## THE PROBLEM
When a line in the records contains the string "center", copy that line.

::::::::::

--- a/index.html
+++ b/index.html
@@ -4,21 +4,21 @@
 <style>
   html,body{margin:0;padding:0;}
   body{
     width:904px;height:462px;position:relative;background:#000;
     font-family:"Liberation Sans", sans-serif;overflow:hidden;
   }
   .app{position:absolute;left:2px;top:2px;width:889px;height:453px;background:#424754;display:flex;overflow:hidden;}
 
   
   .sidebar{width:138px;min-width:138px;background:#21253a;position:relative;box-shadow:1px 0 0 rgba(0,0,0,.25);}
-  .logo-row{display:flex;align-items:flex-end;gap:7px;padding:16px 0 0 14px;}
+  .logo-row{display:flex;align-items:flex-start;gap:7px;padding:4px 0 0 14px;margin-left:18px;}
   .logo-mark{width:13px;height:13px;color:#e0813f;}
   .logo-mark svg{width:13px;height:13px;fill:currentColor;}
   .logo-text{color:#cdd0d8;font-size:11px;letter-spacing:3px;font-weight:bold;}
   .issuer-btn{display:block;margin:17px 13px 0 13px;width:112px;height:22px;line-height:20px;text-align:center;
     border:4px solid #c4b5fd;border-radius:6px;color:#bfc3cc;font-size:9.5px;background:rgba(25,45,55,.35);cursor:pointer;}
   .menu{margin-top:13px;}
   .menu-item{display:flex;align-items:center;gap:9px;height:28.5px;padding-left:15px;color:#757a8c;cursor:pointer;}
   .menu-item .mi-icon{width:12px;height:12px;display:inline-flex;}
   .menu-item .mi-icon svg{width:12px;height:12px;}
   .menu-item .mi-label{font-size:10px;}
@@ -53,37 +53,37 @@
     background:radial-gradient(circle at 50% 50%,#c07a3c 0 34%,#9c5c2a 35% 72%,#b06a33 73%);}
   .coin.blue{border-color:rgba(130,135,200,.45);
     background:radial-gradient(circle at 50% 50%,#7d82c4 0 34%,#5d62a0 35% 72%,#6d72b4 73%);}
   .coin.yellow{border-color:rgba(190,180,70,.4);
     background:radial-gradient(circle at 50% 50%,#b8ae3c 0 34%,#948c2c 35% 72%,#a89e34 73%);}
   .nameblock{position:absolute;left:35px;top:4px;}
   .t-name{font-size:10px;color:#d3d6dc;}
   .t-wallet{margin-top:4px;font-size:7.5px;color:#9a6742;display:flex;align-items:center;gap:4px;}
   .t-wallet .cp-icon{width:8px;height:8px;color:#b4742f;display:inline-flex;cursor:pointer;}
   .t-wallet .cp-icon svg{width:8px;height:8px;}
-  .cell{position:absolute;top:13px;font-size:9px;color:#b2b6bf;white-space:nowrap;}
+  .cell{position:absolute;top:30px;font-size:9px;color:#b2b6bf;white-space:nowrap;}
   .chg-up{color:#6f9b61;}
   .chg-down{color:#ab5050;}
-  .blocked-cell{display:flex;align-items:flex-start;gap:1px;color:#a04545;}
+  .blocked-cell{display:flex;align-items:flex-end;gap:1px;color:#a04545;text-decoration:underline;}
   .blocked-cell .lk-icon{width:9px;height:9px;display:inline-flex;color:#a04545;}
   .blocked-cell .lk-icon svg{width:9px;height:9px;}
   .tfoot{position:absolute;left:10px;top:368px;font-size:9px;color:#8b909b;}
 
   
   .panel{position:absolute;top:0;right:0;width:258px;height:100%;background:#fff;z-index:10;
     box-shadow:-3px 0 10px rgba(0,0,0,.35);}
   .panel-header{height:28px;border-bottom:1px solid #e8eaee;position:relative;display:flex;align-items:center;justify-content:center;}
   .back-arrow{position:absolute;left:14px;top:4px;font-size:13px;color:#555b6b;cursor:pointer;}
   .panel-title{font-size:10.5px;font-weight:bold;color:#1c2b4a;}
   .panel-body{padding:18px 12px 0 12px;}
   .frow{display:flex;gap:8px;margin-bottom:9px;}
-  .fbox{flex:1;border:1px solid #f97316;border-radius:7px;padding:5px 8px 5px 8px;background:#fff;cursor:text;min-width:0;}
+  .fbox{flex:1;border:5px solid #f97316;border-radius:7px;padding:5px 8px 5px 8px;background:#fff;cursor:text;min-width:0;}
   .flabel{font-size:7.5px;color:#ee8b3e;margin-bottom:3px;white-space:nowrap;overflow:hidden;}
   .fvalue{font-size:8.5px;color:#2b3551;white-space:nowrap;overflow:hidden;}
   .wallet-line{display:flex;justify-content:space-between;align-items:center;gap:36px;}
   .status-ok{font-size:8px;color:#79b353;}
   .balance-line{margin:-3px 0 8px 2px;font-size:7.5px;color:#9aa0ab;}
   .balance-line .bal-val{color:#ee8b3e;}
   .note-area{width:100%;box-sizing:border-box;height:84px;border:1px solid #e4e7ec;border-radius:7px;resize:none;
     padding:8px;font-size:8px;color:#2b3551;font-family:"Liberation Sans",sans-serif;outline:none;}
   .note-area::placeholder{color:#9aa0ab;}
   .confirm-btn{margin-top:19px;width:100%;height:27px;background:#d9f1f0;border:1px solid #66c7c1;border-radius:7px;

::::::::::

## OUTPUT OF THE EXERCISE
   .issuer-btn{display:block;margin:17px 13px 0 13px;width:112px;height:22px;line-height:20px;text-align:center;
   .menu-item{display:flex;align-items:center;gap:9px;height:28.5px;padding-left:15px;color:#757a8c;cursor:pointer;}
   .t-wallet{margin-top:4px;font-size:7.5px;color:#9a6742;display:flex;align-items:center;gap:4px;}
   .panel-header{height:28px;border-bottom:1px solid #e8eaee;position:relative;display:flex;align-items:center;justify-content:center;}
   .wallet-line{display:flex;justify-content:space-between;align-items:center;gap:36px;}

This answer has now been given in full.